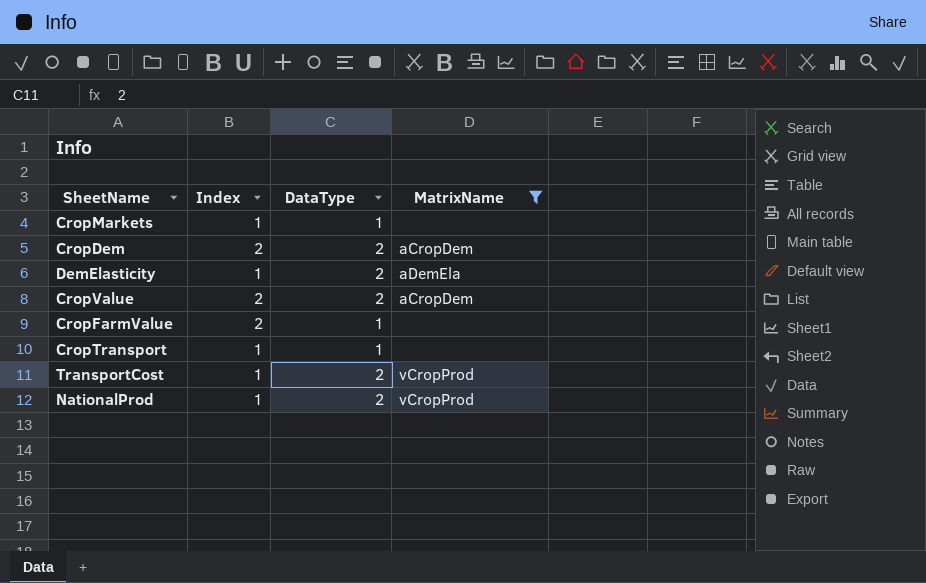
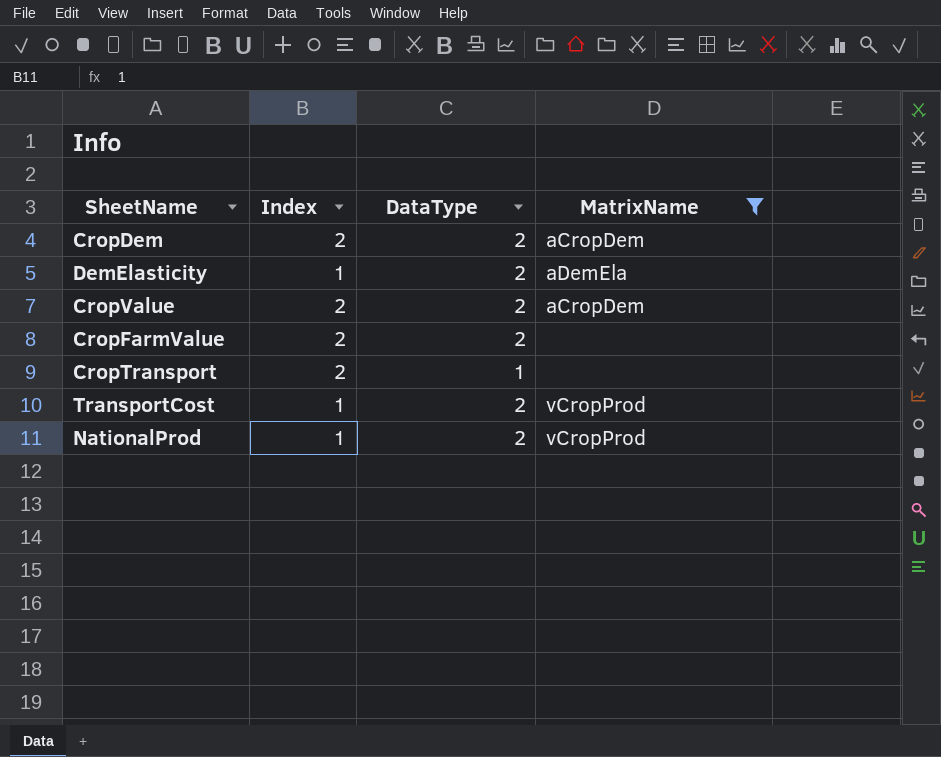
row CropMarkets: 1 | 1 | none -> none
CropFarmValue | DataType: 1 -> 2
CropTransport | Index: 1 -> 2

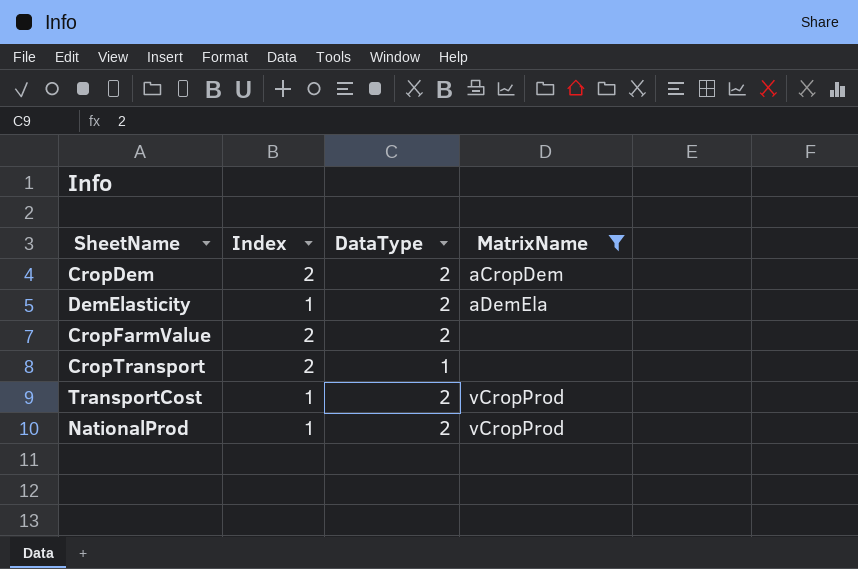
row CropValue: 2 | 2 | aCropDem -> none

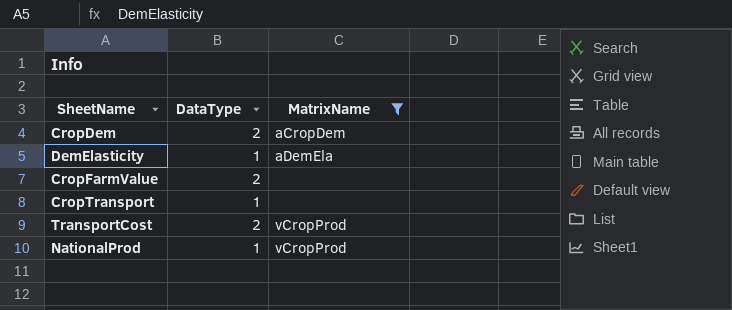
column Index | position: 2 -> none
DemElasticity | DataType: 2 -> 1
NationalProd | DataType: 2 -> 1

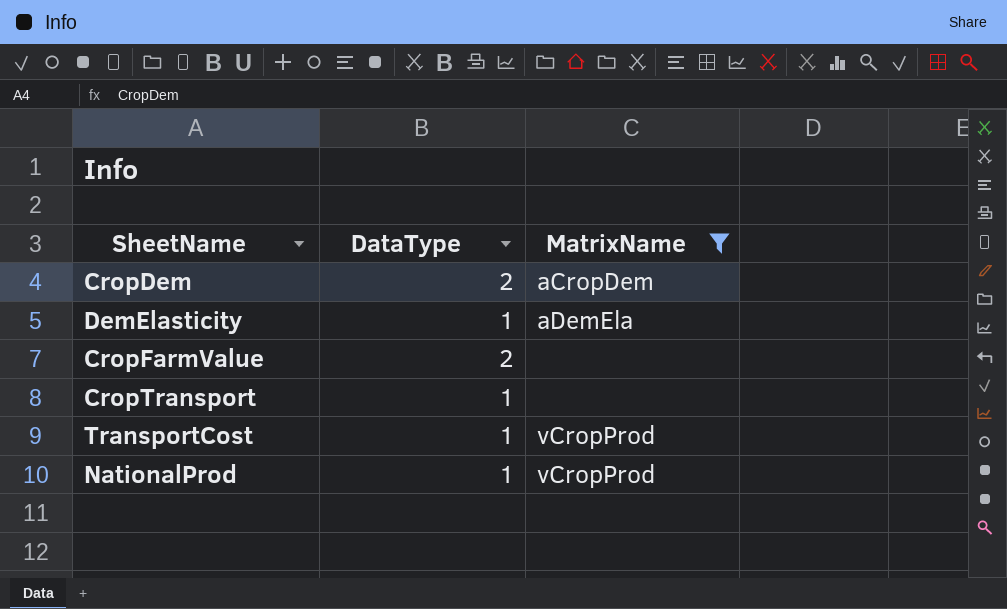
TransportCost | DataType: 2 -> 1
────────────────────
The images are to be left out while the entries are written out exactly.

[PROBLEM SOLUTION]
row CropMarkets: 1 | 1 | none -> none
CropFarmValue | DataType: 1 -> 2
CropTransport | Index: 1 -> 2

row CropValue: 2 | 2 | aCropDem -> none

column Index | position: 2 -> none
DemElasticity | DataType: 2 -> 1
NationalProd | DataType: 2 -> 1

TransportCost | DataType: 2 -> 1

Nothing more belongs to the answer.